_Problem to work on:_
Below is a listing from which only part is wanted; return exactly the lines from the one with "delivery date: 2017-07-02 -> 2017-06-22" up to and including the one with "total: 8045.18 -> 7964.86".

** Opening Raw data block **

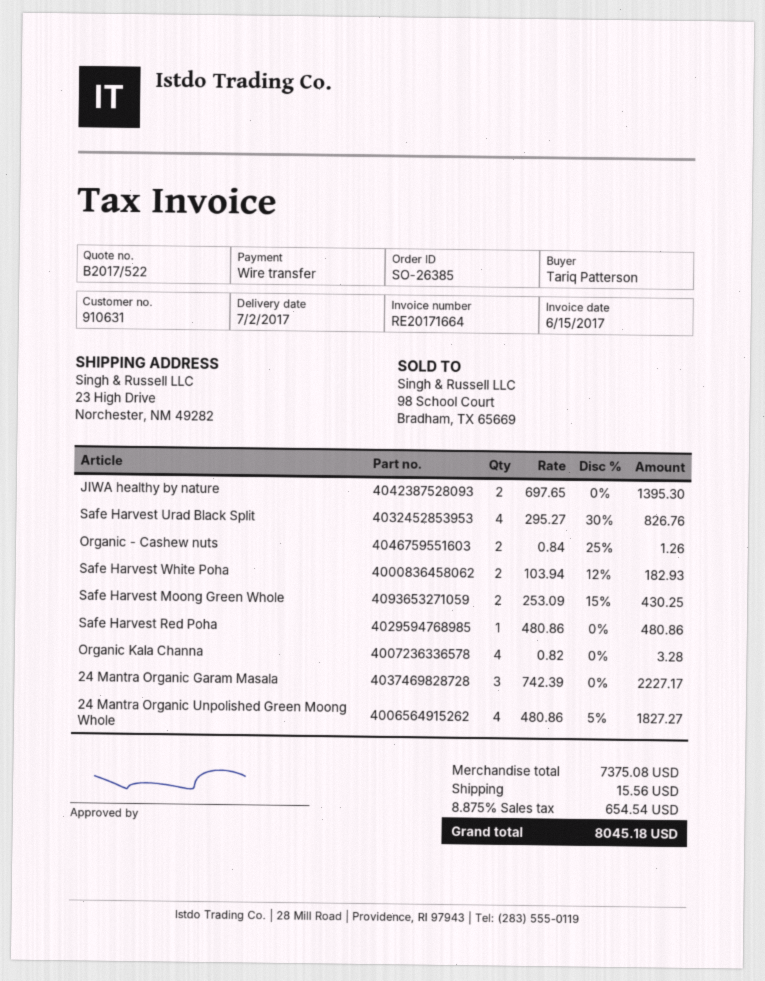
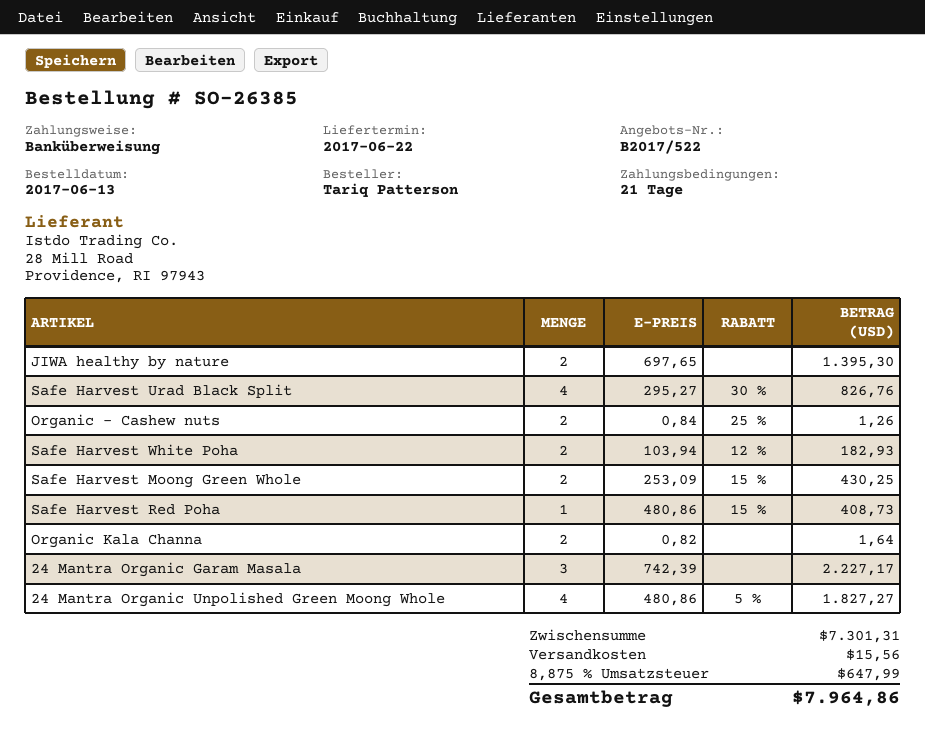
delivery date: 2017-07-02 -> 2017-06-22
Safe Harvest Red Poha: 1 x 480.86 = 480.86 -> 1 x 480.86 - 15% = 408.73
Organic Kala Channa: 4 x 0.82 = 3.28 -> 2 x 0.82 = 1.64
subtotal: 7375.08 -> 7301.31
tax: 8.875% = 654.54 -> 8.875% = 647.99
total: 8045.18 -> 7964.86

** Closing Raw data block **
** Opening Raw data block **

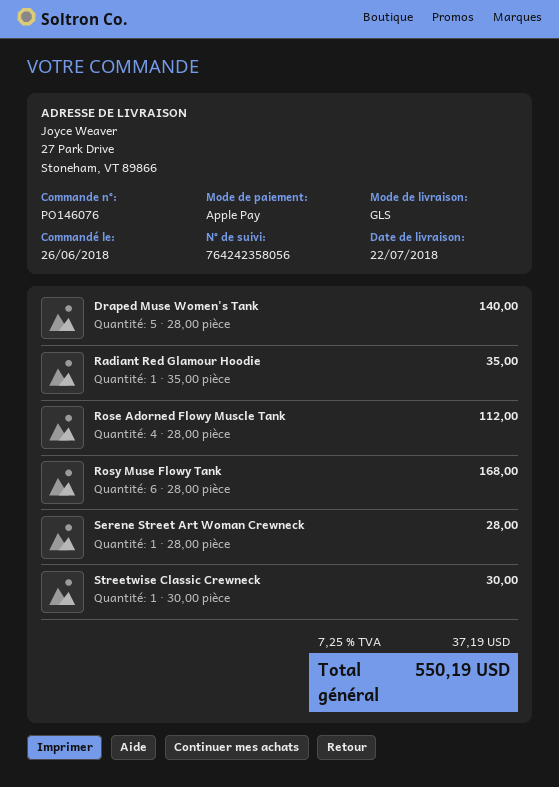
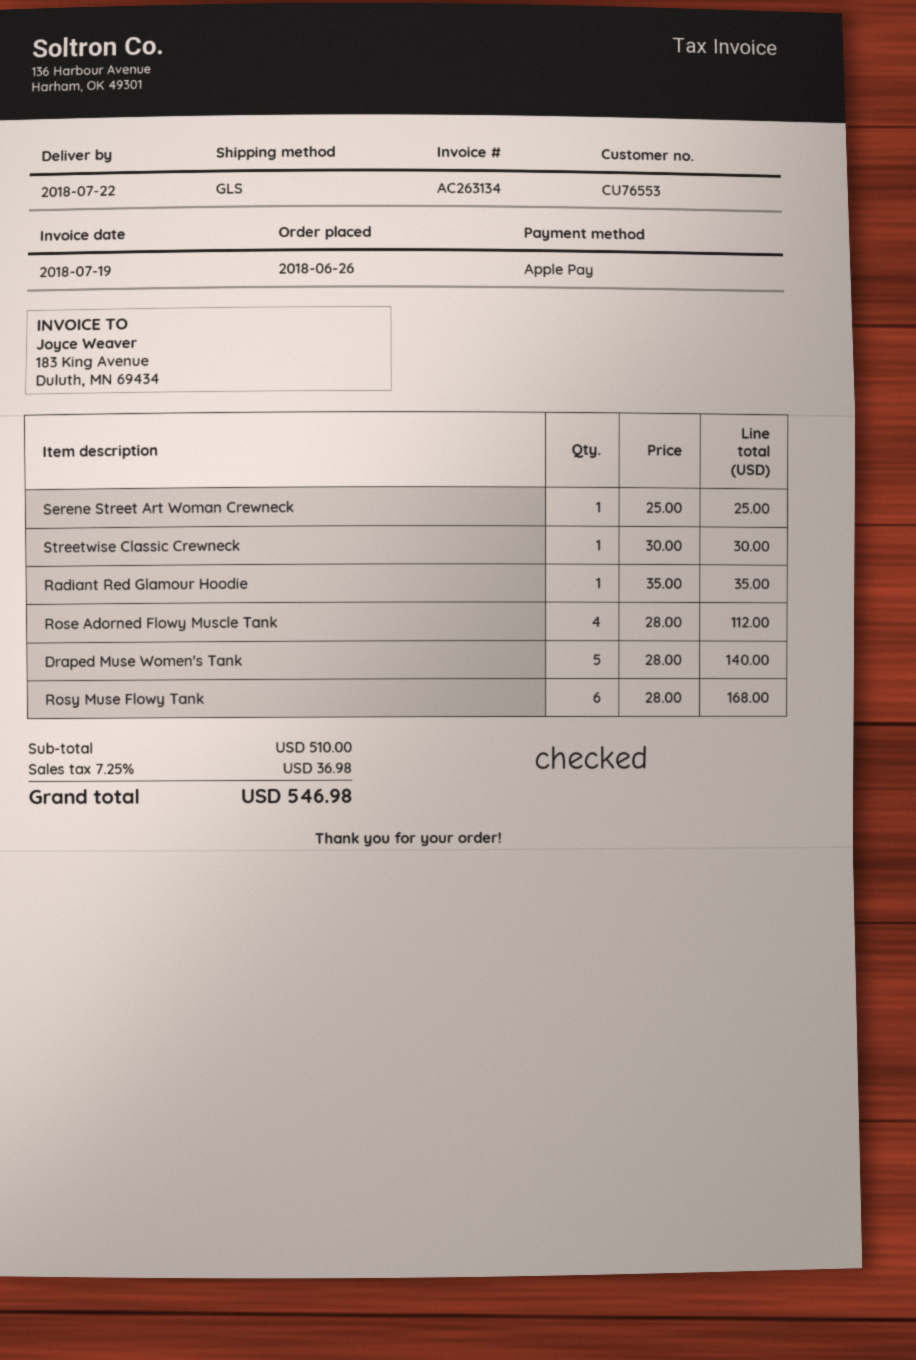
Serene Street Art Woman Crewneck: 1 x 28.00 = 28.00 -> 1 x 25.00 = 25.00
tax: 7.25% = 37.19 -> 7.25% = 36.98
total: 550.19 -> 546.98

** Closing Raw data block **

_Task result:_
delivery date: 2017-07-02 -> 2017-06-22
Safe Harvest Red Poha: 1 x 480.86 = 480.86 -> 1 x 480.86 - 15% = 408.73
Organic Kala Channa: 4 x 0.82 = 3.28 -> 2 x 0.82 = 1.64
subtotal: 7375.08 -> 7301.31
tax: 8.875% = 654.54 -> 8.875% = 647.99
total: 8045.18 -> 7964.86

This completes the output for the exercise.